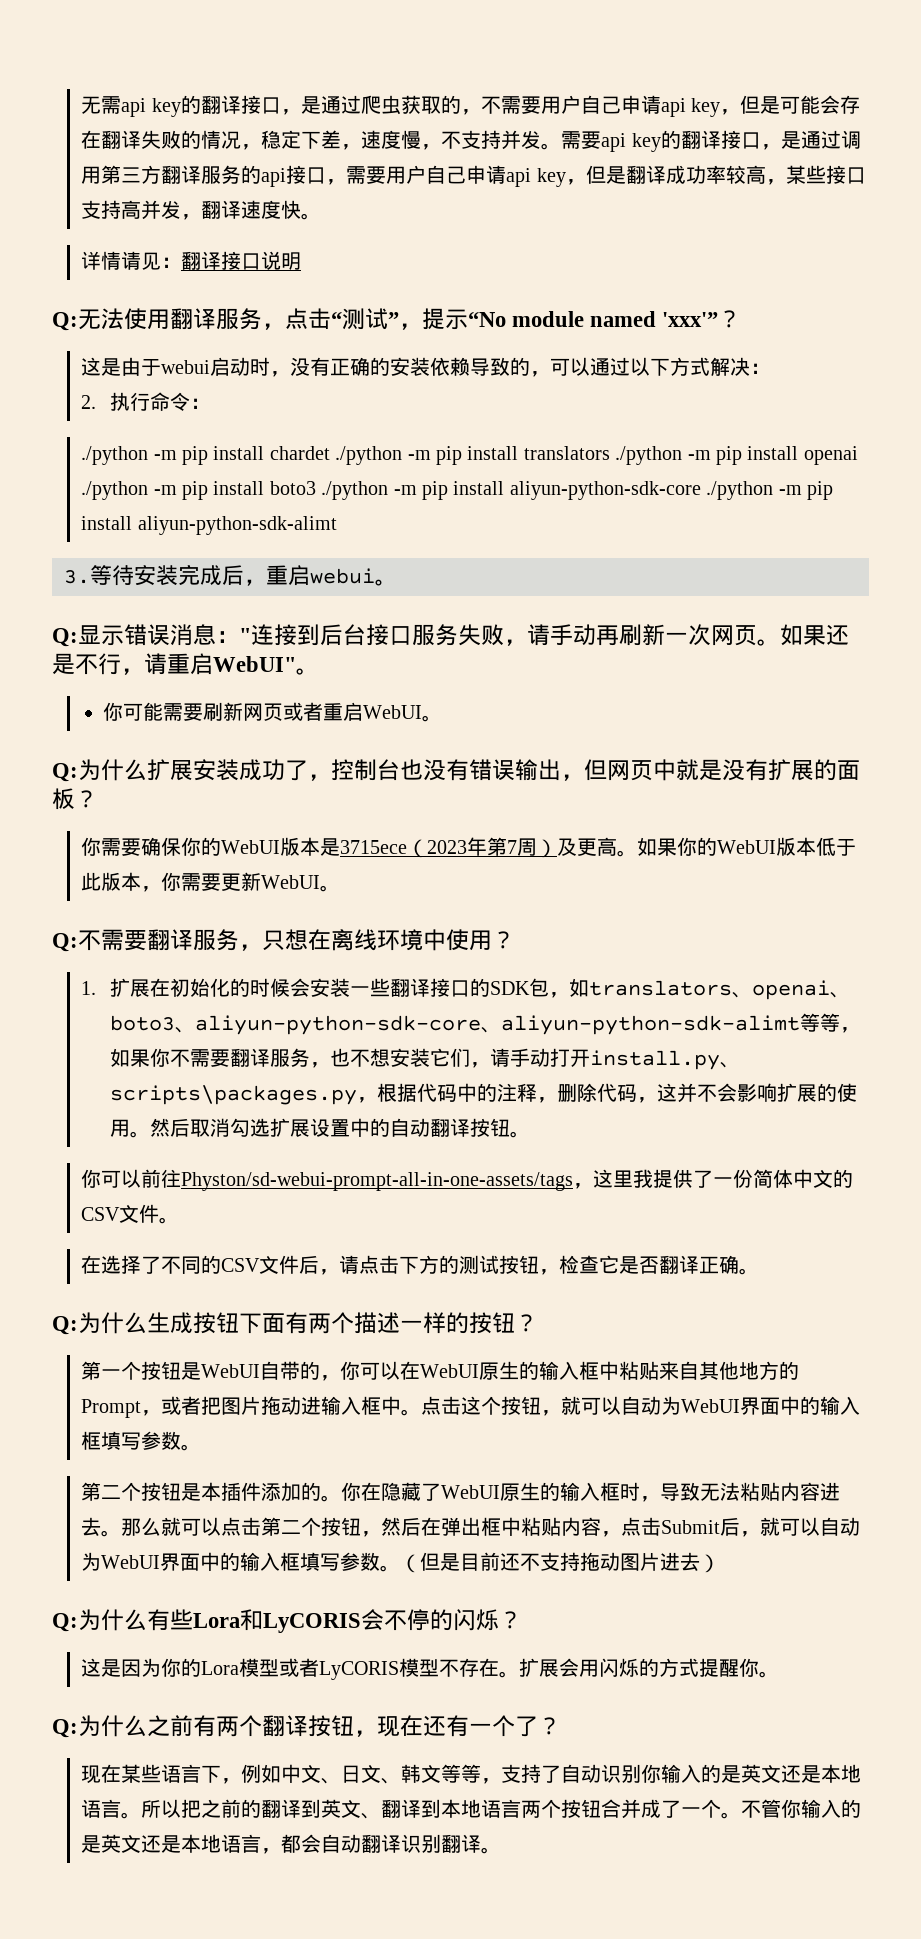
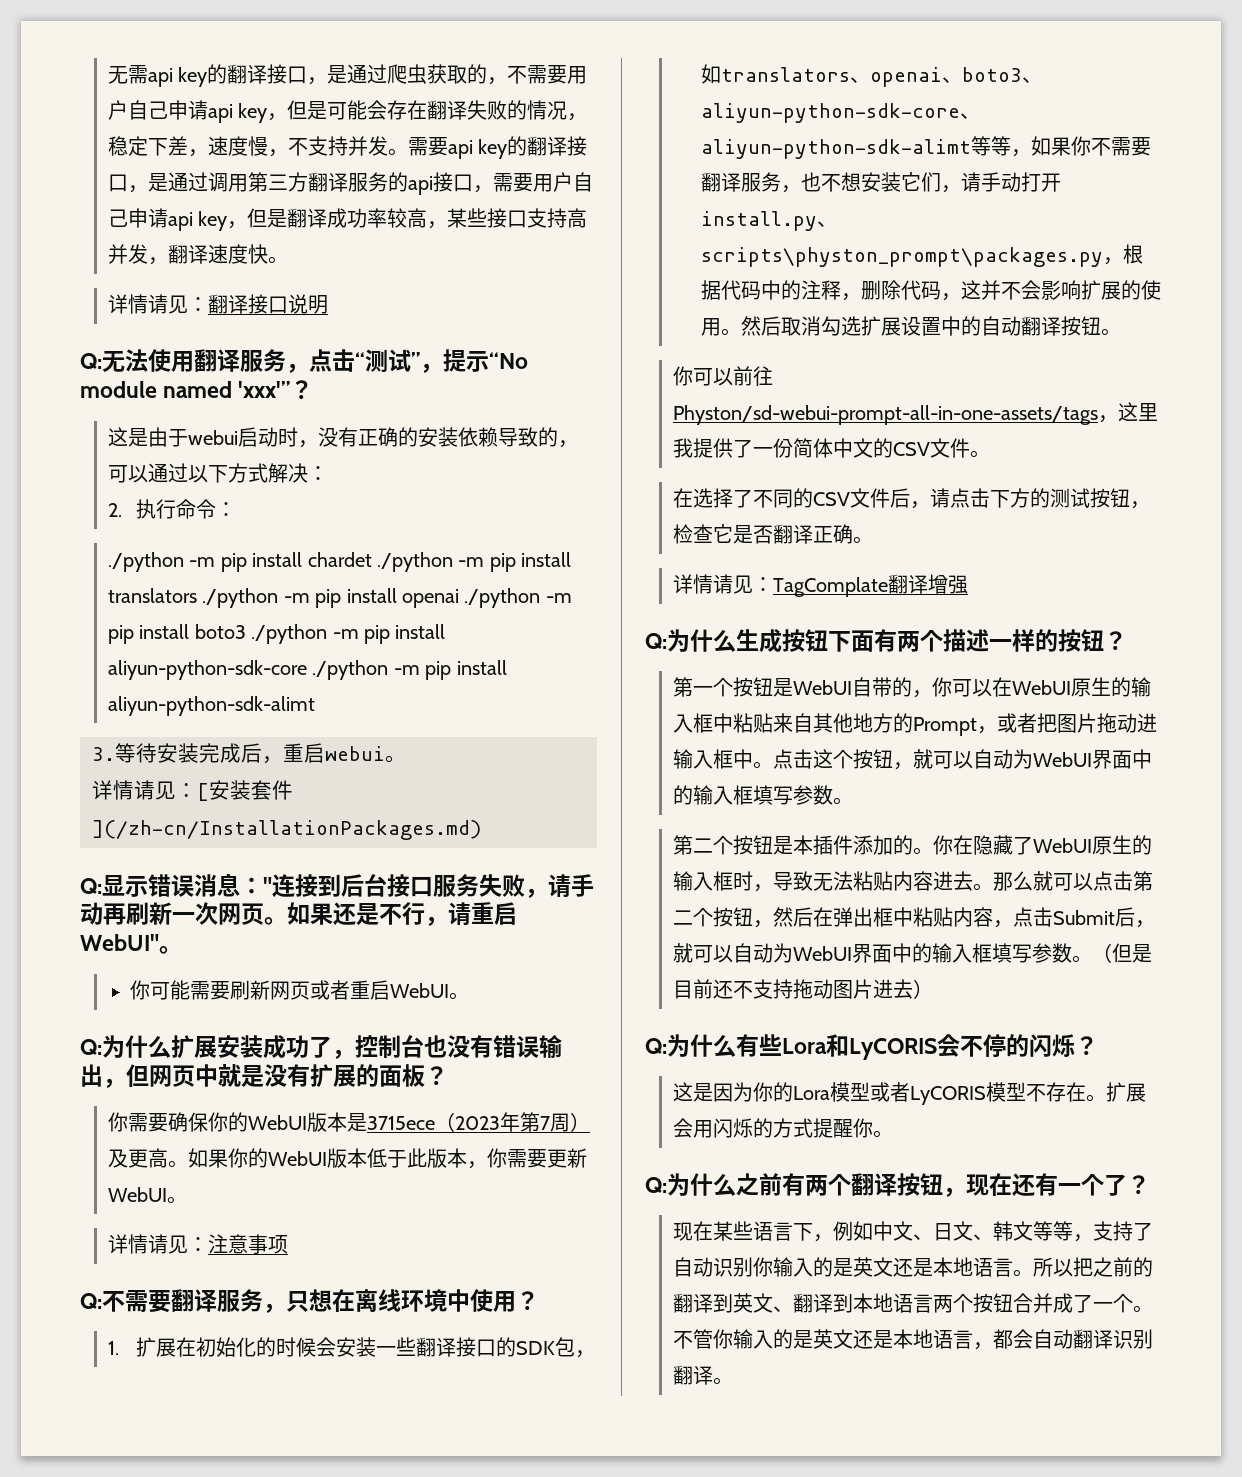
+ 详情请见：[安装套件](/zh-cn/InstallationPackages.md)
+ 详情请见：注意事项
- 1.扩展在初始化的时候会安装一些翻译接口的SDK包，如translators、openai、boto3、aliyun-python-sdk-core、aliyun-python-sdk-alimt等等，如果你不需要翻译服务，也不想安装它们，请手动打开install.py、scripts\packages.py，根据代码中的注释，删除代码，这并不会影响扩展的使用。
+ 1.扩展在初始化的时候会安装一些翻译接口的SDK包，如translators、openai、boto3、aliyun-python-sdk-core、aliyun-python-sdk-alimt等等，如果你不需要翻译服务，也不想安装它们，请手动打开install.py、scripts\physton_prompt\packages.py，根据代码中的注释，删除代码，这并不会影响扩展的使用。
+ 详情请见：TagComplate翻译增强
= = =
Exercise prompt:
Output all the records above again exactly, with the pictures dropped.

Output for this task:
+ 详情请见：[安装套件](/zh-cn/InstallationPackages.md)
+ 详情请见：注意事项
- 1.扩展在初始化的时候会安装一些翻译接口的SDK包，如translators、openai、boto3、aliyun-python-sdk-core、aliyun-python-sdk-alimt等等，如果你不需要翻译服务，也不想安装它们，请手动打开install.py、scripts\packages.py，根据代码中的注释，删除代码，这并不会影响扩展的使用。
+ 1.扩展在初始化的时候会安装一些翻译接口的SDK包，如translators、openai、boto3、aliyun-python-sdk-core、aliyun-python-sdk-alimt等等，如果你不需要翻译服务，也不想安装它们，请手动打开install.py、scripts\physton_prompt\packages.py，根据代码中的注释，删除代码，这并不会影响扩展的使用。
+ 详情请见：TagComplate翻译增强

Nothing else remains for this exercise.